Dodany: 31.10.2006 13:29|Autor: verdiana
4 nad ranem
Jest lipiec tato, jak możesz teraz odchodzić?
Cienie wędrują do godzin popołudniowych,
Cisza, dlaczego w cieniu nie czytasz gazety
Doglądasz ogrodu, niedługo będzie w pełni.
Czy nie mogłeś z tym poczekać do jesieni?
Kiedy pustoszeją deptaki, ulice w mieście,
Rzeka głucho bębni w korycie jak pergamin.
(Wszystko mówi odeszłam, odchodzę, odejdę)
Zostawisz swoje ptaki, niepłochliwe kosy,
Które z takim trudem nauczyłeś ufności?
Wędzarnię z dymem całopalnym, winogrono?
Zdziczeje wszystko zostawione bez uwagi.
I co powiesz swoim dzieciom z tamtej strony?
Że już nie cierpisz? (skąd pewność, że usłyszą,
A jeśli nawet – nie pójdą z tym do psychiatry)[1].
Kiedy zastanawiałam się, jak napisać tę recenzję, doszłam do wniosku, że najlepiej słowami samego Kobierskiego, bo żadne moje słowa nie oddadzą ducha tej książki. Nie sposób o niej napisać – ją trzeba przeczytać. To najlepsza z „beletrystyk”, jakie ostatnio czytałam, a czytałam kilka naprawdę dobrych powieści. Tylko czy to jest beletrystyka, powieść? „Harar” pachnie jak proza autobiograficzna.
„Harar” pisany jest w pierwszej osobie. To samo w sobie jeszcze o niczym nie świadczy, ale wzbudza zaufanie do autora i pozwala wierzyć, że pisze o sobie. Narrator cofa się aż do swojego dzieciństwa i to, co nam opowiada, to horror (stąd zresztą tytuł: „Harar”, bo horror).
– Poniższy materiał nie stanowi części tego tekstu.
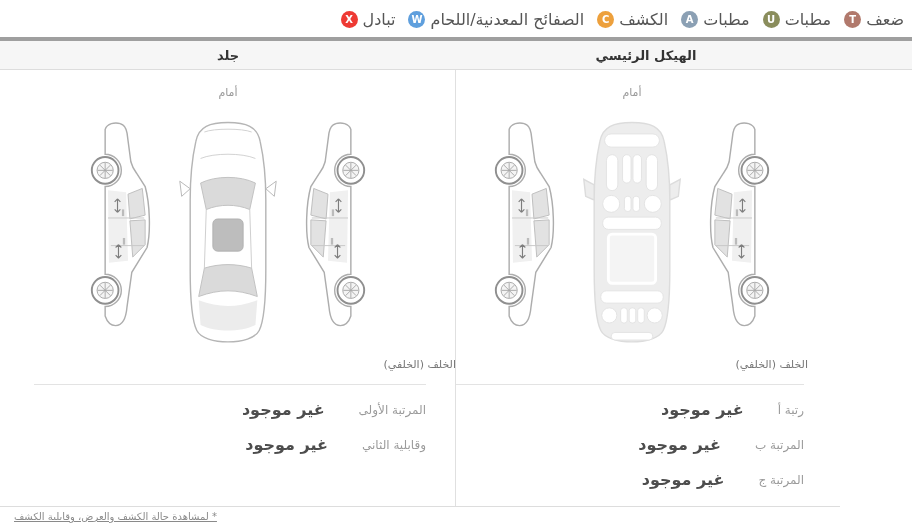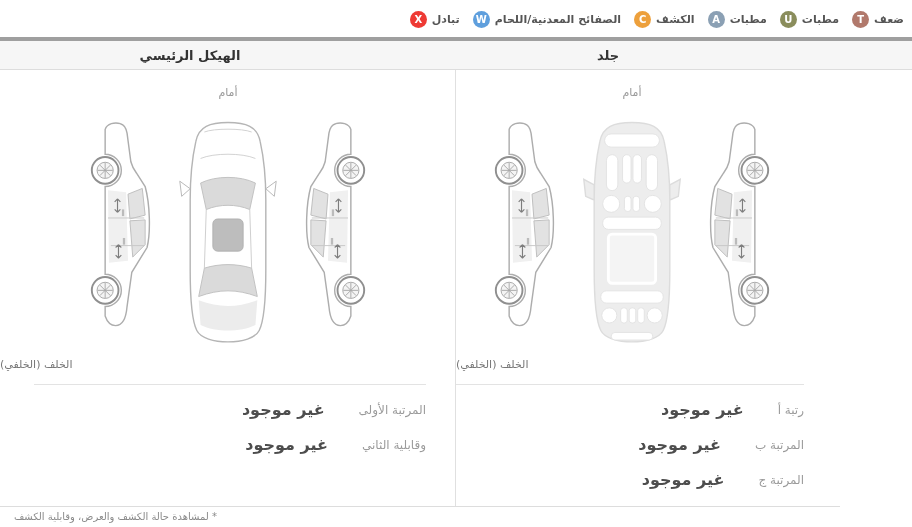--- a/index.html
+++ b/index.html
@@ -11,7 +11,7 @@
   .legend { position:absolute; top:8px; right:8px; height:22px;
             display:flex; direction:rtl; align-items:center; gap:13px; }
   .lg-item { display:flex; align-items:center; gap:5px; }
-  .lg-label { font-size:11px; color:#555; white-space:nowrap;font-weight:bold; }
+  .lg-label { font-size:16px; color:#555; white-space:nowrap; }
   .lg-badge { width:17px; height:17px; border-radius:50%; color:#fff;
               font-size:10px; font-weight:bold; display:flex;
               align-items:center; justify-content:center; direction:ltr; }

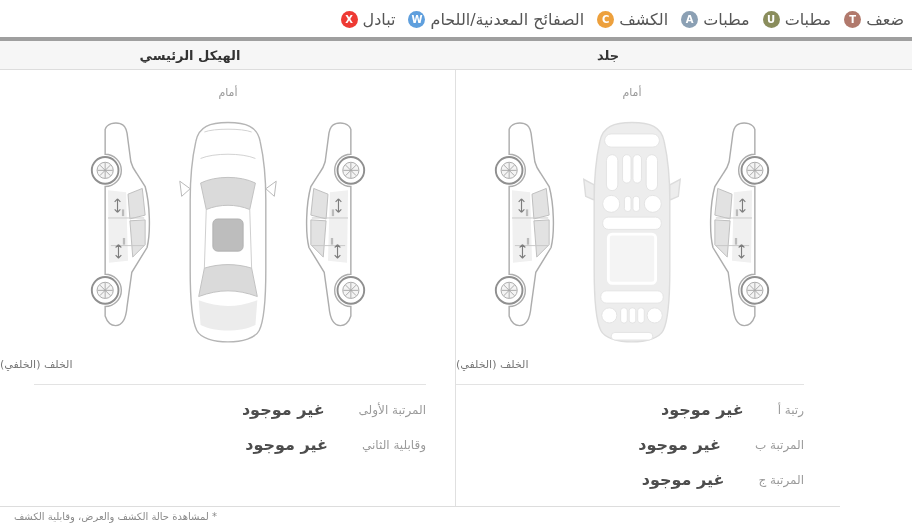--- a/index.html
+++ b/index.html
@@ -119,8 +119,8 @@
   <div class="top-rule"></div>
 
   <div class="hdr">
+    <div class="hdr-cell lft">جلد</div>
     <div class="hdr-cell rgt">الهيكل الرئيسي</div>
-    <div class="hdr-cell lft">جلد</div>
   </div>
 
   <div class="content">

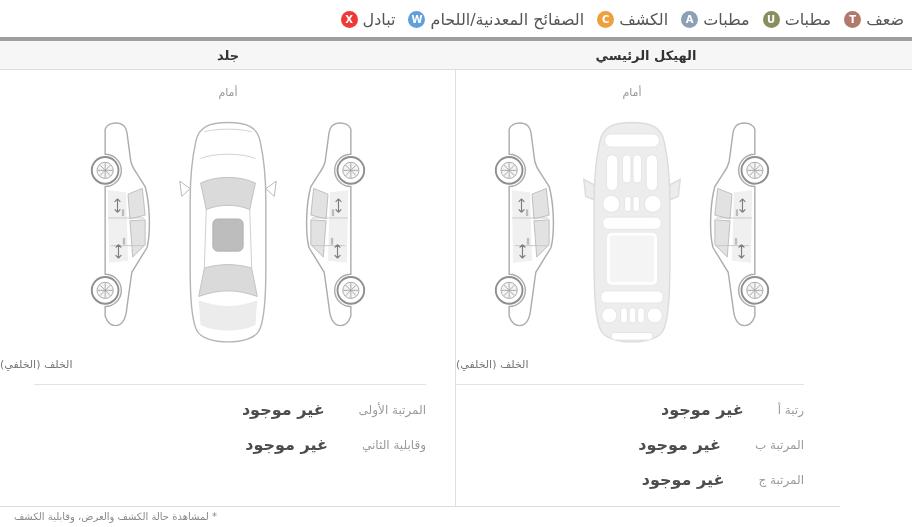--- a/index.html
+++ b/index.html
@@ -36,7 +36,7 @@
 
   .front-label { text-align:center; font-size:11px; color:#999; padding-top:16px; height:32px; }
   .diagram-row { display:flex; justify-content:center; align-items:center; gap:8px; height:250px; }
-  .rear-label { text-align:left; font-size:11px; color:#777; margin-top:6px; }
+  .rear-label { text-align:right; font-size:11px; color:#777; margin-top:6px; }
 
   .list { margin-top:13px; border-top:1px solid #e3e3e3; direction:rtl; padding-top:7px; }
   .panel.lft .list { margin-left:34px; margin-right:30px; padding-left:116px; }

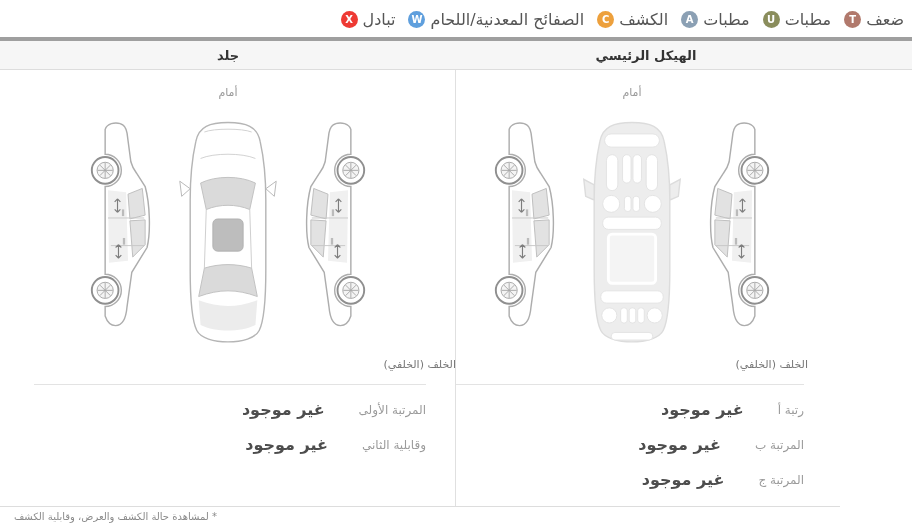--- a/index.html
+++ b/index.html
@@ -48,7 +48,7 @@
   
   .bottom-rule { position:absolute; top:506px; left:0; width:840px; height:1px; background:#ddd; }
   .footnote { position:absolute; top:511px; left:14px; font-size:10px; color:#8a8a8a;
-              direction:rtl; white-space:nowrap; }
+              direction:rtl; white-space:nowrap;text-decoration:underline; }
 
   svg { display:block; }
 </style>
Poznajemy wrażliwego chłopca ze słuchem absolutnym. Chłopiec ma siostrę Julię – wychwalaną przez wszystkich wokół i stawianą za wzór, podczas gdy on sam jest deprecjonowany, w porównaniach z siostrą wypada źle, jest niezaradny i niedający się lubić – takie postrzeganie przez innych zostanie mu zresztą do dorosłości.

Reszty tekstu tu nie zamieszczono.